Woods puts together solid back-to-back rounds

By Rex HoggardNovember 11, 2011, 2:23 am

SYDNEY – We’ve seen this before, way back in 2006 when Tiger Woods bunted his way around Hoylake to one of the most tactically profound victories.

But that was two surgeries, a swing change and a sex scandal ago. A lifetime for those scoring at home and ancient history to all those who wish to write him off, or worse declare his slide into irrelevancy complete.

It’s fitting on many fronts that Woods would emerge from that wildly public slump here at the Australian Open. Fitting that on Remembrance Day the former world No. 1 has not forgotten who he was or what he could do. Fitting that it’s been two years to the week since his last victory of any kind – the 2006 Australian Masters.

On Friday Woods signed for a 5-under 67 that, all together now, could have been even better. “Felt it could have been 8, 9 (under) deep,” he figured.

No, this isn’t Hoylake, where Woods eschewed driver and put on a ball-striking clinic, and this isn’t the Open Championship, but with a 9-under total and a one-stroke lead it somehow seemed just as profound.

Sure, they tend to go the full 72 in these types of championships and there is no shortage of marquee names looking to make a game of it this weekend, but for a golf public that has had its fill of pedestrian play from Woods, 9 under never looked so good.

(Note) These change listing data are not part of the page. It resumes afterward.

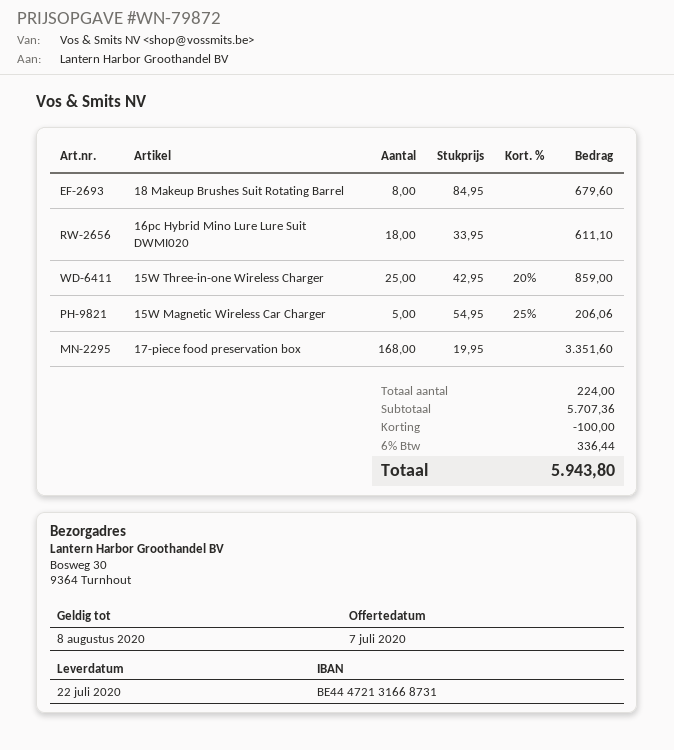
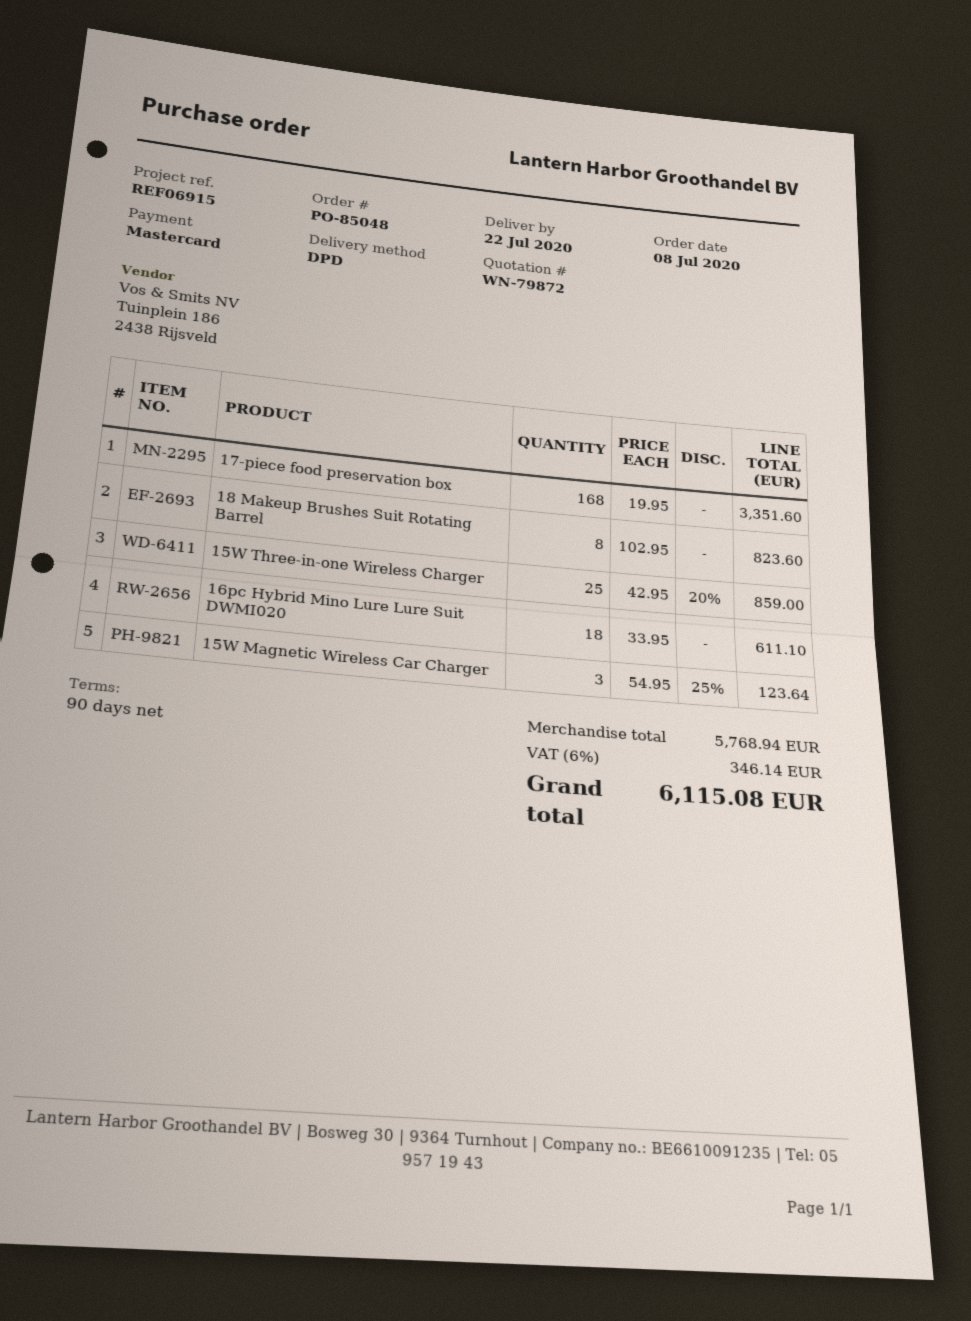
18 Makeup Brushes Suit Rotating Barrel: 8 x 84.95 = 679.60 -> 8 x 102.95 = 823.60
15W Magnetic Wireless Car Charger: 5 x 54.95 - 25% = 206.06 -> 3 x 54.95 - 25% = 123.64
subtotal: 5707.36 -> 5768.94
discount: 100.00 -> none
tax: 6% = 336.44 -> 6% = 346.14
total: 5943.80 -> 6115.08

For two years we’ve waited and far too many have speculated. Sean Foley’s swing has been dissected and unfairly dismissed. On Friday Woods conceded there has been no epiphany with the new swing, just a steady digestion. Yet just past noon in the Sydney suburbs he hammered his second shot at the par-5 eighth hole into the breeze and to 35 feet from the hole.

“Hit that good,” Woods smiled. “Had 230 (yards) front from a hanging lie and I had to start it at the bunker, hammer it and let it slide 3 yards.”

Done, done and done.

He didn’t make the eagle putt, but somehow it seemed he didn’t have to. For all those who wondered if Woods would ever rediscover the mojo that delivered 14 majors in a decade of work it was the type of shot that sent a message.

“He hit some shots that the top 1 percent of Tour players can’t. Especially on (No. 8), a low bullet . . . not many guys can hit that,” said Jason Day, who was paired with Woods for the first time in his young career for Rounds 1 and 2 at The Lakes.

This was the swing he’d perfected in the lab back home in south Florida but had struggled to bring to his day job. This was the confidence that had missing.

For the second consecutive day he worked the confined and quirky Lakes layout like a surgeon, punching the new-and-improved stinger into the wind, playing the percentages with irons off many tees and when he did hit driver (just three times) he executed nearly flawlessly.

He played 29 holes this week without a bogey and despite another pedestrian putting day (30 putts) found himself atop a leaderboard for the first time since Sunday at this year’s Masters.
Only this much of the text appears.